Airlifted to Germany for treatment two days after nearly dying when the poison took effect during a flight bound from Tomsk to Moscow, Navalny survived -- and returned to Russia less than five months later, hoping to galvanize opposition to Putin ahead of the September 17-19 elections for the State Duma, the lower house of parliament.
Instead, he is in prison on a charge he contends is absurd and his political network across Russia has been gutted by the government, which has used an array of tools in an effort to neutralize Navalny and his supporters -- as well as many others -- before the Duma elections.
For Putin, the parliamentary elections are widely seen as a way -- despite the ruling United Russia party's unpopularity and his own ratings problems -- to tighten his grip on power and the people ahead of 2024, when he must decide whether to seek a new term or step aside after a quarter-century as Russia's president or prime minister.
A glimpse of the extent to which Navalny's network has been dismantled was available in a report by Russian media outlet RBC on August 4. It said that, of the leaders of the 37 offices he oversaw, eight have left Russia, 11 are under investigation, and three are behind bars or under house arrest -- though in some cases those numbers overlap.
In the last few weeks, Belarus may have been in the spotlight -- with exiled opposition leader Svyatlana Tsikhanouskaya's U.S. visit, the ordeal of Olympic contestant Krystsina Tsimanouskaya, and a migrant crisis on the Lithuanian border making headlines. But the crackdown in Russia continued.
Back In Russia
Two media outlets and a legal aid group backed by Mikhail Khodorkovsky, the Putin foe and former oil tycoon who was imprisoned for a decade on charges he contends were fabricated by the Kremlin and now lives abroad, announced that they were shutting on August 5 after the sites were blocked by Russian authorities.
Also on August 5, American investor Michael Calvey and six co-defendants were convicted of large-scale embezzlement, a charge they deny. And assert was trumped up as the result of a business dispute.
On August 4, the Organization for Security and Cooperation in Europe (OSCE) said it will not send observers to monitor the September elections, citing "major limitations" imposed by the Russian authorities.
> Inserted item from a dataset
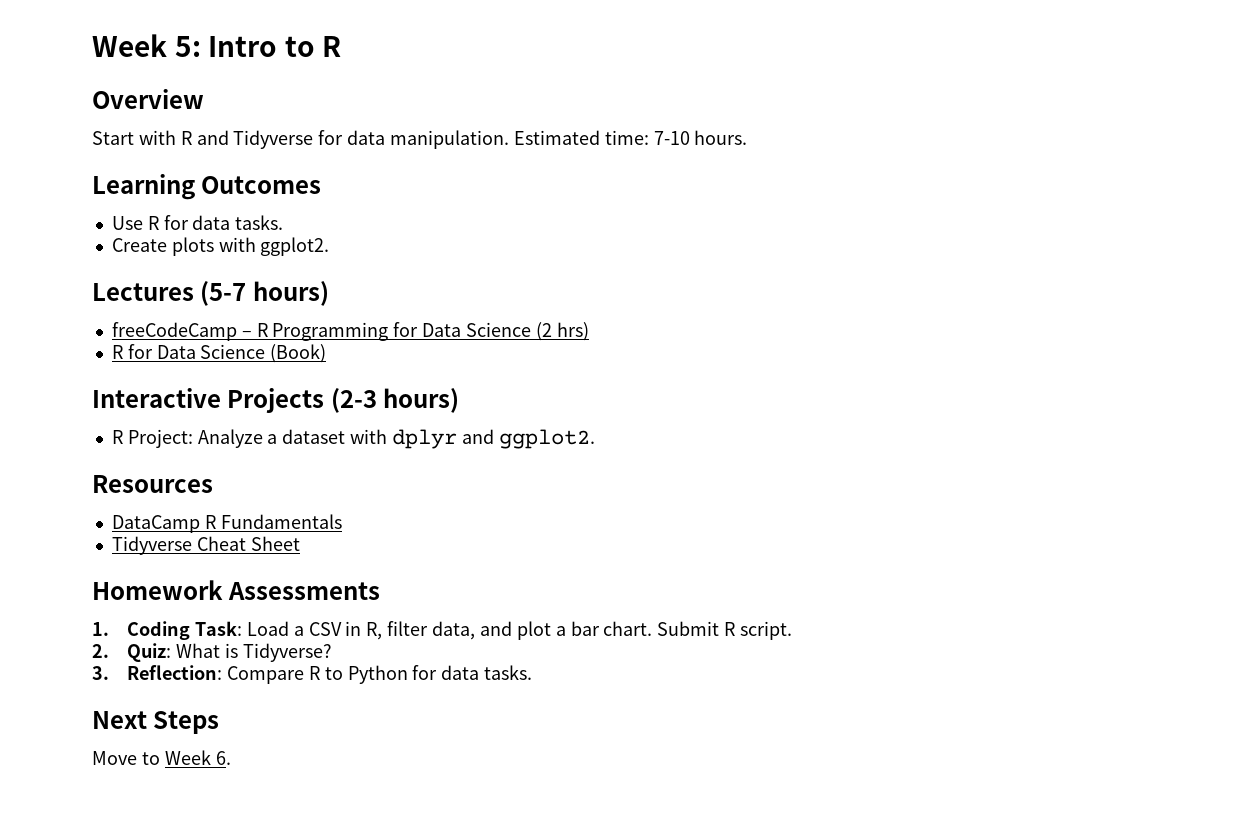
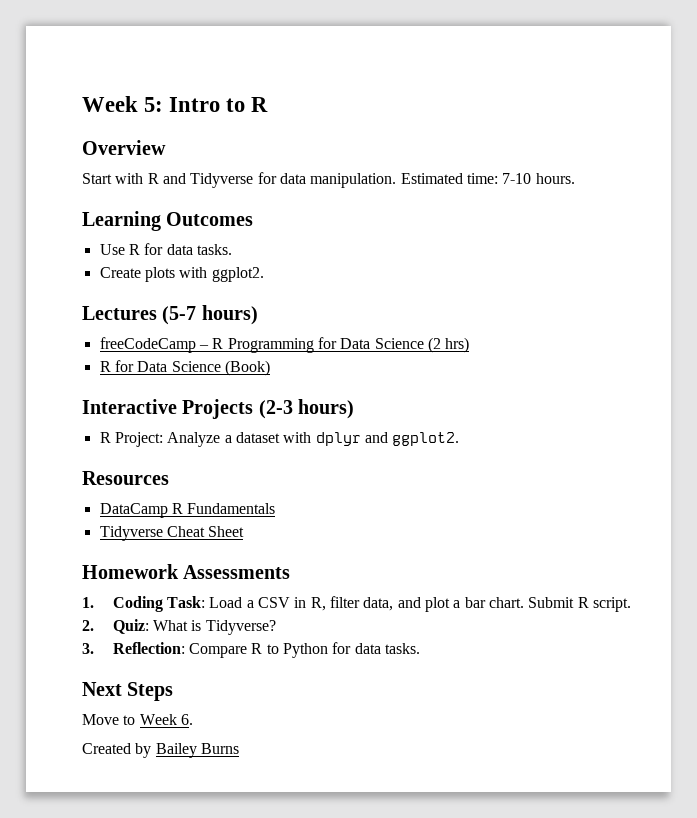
+ Created by Bailey Burns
It will be the first time since the Soviet collapse of 1991 that the OSCE will have no monitoring mission for a Duma vote.
"I am very disappointed that limitations imposed by the national authorities prevent the OSCE from providing the Russian voters with a transparent and authoritative assessment of their elections, as we have been doing consistently since 1993," OSCE Parliamentary Assembly President Margareta Cederfelt said.
On August 3, attorney, activist, and Navalny associate Lyubov Sobol was sentenced to 18 months of "limitations on freedom" -- including a curfew, a ban on attending public gatherings, and an order that she remain in Moscow -- after being convicted in connection with a protest over Navalny's jailing in January.
And on July 30, Roman Badanin, the chief editor of Proyekt, an independent investigative journalism outfit registered in the United States, said he had left Russia and was trying to evacuate his staff after the group was declared an "undesirable" organization.